ASSIGNED TASK: Check every line of the data and copy the ones where "footer" appears.
* * * * * * *
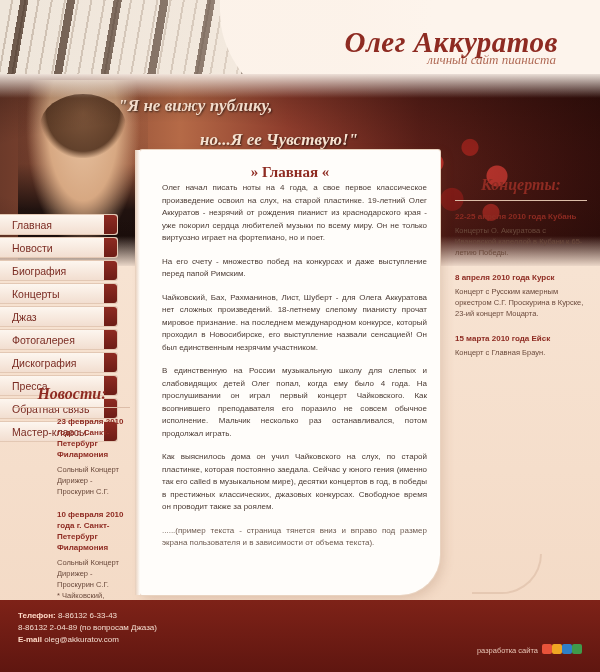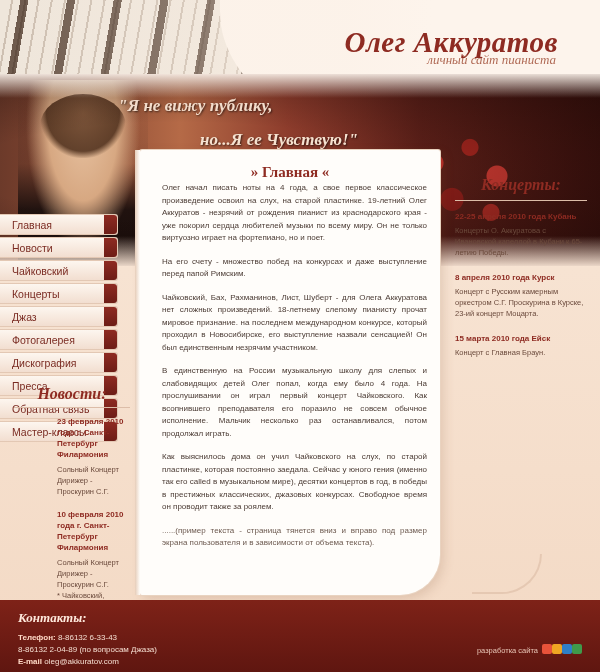--- a/index.html
+++ b/index.html
@@ -291,7 +291,7 @@
         <span class="key"></span>
       </div>
       <div class="menu-item">
-        <span>Чайковский</span>
+        <span>Биография</span>
         <span class="key"></span>
       </div>
       <div class="menu-item">

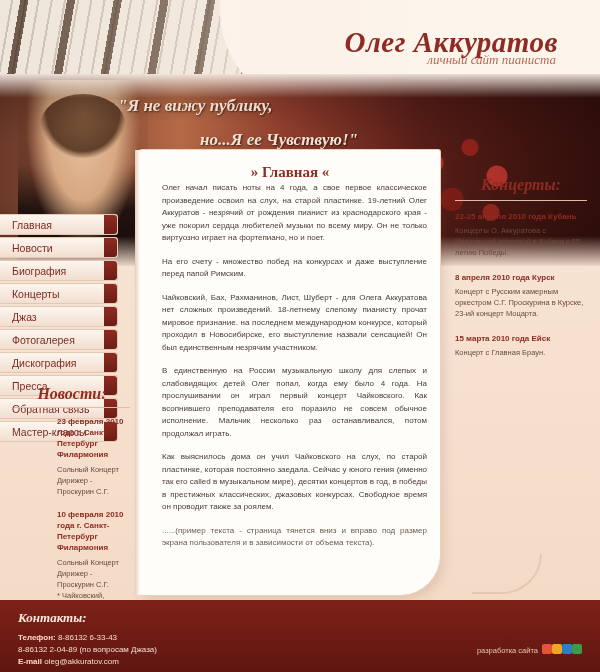--- a/index.html
+++ b/index.html
@@ -376,7 +376,6 @@
 
   <footer id="footer">
     <div id="footer-inner">
-      <div id="contacts-title">Контакты:</div>
       <div class="contact-line">
         <b>Телефон:</b>
         <span>8-86132 6-33-43</span>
* * * * * * *
ANSWER SECTION:
   <footer id="footer">
     <div id="footer-inner">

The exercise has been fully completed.